╭──

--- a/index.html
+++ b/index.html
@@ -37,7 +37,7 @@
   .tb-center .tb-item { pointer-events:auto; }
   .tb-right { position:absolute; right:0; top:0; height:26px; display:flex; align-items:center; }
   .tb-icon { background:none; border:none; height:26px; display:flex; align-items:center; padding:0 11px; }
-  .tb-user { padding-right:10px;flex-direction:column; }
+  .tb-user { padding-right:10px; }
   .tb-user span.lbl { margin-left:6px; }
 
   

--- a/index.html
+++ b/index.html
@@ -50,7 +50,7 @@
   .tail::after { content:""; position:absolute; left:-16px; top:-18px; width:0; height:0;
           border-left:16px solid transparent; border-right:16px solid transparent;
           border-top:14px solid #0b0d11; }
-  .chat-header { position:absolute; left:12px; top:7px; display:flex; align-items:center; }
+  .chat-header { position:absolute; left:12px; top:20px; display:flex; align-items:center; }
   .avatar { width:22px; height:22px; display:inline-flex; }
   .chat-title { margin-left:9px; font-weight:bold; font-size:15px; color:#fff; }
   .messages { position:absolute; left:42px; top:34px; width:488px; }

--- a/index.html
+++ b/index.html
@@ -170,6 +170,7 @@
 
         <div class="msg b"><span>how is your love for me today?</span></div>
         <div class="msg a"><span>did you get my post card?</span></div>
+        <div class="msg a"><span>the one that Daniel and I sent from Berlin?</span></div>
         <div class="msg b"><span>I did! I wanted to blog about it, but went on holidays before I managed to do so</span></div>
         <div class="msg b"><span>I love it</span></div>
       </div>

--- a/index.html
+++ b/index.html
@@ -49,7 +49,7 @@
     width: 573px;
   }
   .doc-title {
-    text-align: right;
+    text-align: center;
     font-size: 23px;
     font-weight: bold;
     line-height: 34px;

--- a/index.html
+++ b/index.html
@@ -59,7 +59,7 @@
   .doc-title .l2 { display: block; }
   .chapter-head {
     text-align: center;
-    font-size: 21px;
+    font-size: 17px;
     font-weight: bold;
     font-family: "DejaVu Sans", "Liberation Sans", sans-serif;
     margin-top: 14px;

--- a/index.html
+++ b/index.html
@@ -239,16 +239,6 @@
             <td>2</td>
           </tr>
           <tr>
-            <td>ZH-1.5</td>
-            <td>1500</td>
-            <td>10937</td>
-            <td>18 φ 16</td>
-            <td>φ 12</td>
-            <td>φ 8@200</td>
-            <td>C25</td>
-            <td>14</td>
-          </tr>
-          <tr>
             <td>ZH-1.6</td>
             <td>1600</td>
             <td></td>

╰──

Try it →
Your task is to restate, word for word, the line with "line-height: 34px;" and all lines after it, ending with the last line of the data.

Expected output →
     line-height: 34px;

--- a/index.html
+++ b/index.html
@@ -59,7 +59,7 @@
   .doc-title .l2 { display: block; }
   .chapter-head {
     text-align: center;
-    font-size: 21px;
+    font-size: 17px;
     font-weight: bold;
     font-family: "DejaVu Sans", "Liberation Sans", sans-serif;
     margin-top: 14px;

--- a/index.html
+++ b/index.html
@@ -239,16 +239,6 @@
             <td>2</td>
           </tr>
           <tr>
-            <td>ZH-1.5</td>
-            <td>1500</td>
-            <td>10937</td>
-            <td>18 φ 16</td>
-            <td>φ 12</td>
-            <td>φ 8@200</td>
-            <td>C25</td>
-            <td>14</td>
-          </tr>
-          <tr>
             <td>ZH-1.6</td>
             <td>1600</td>
             <td></td>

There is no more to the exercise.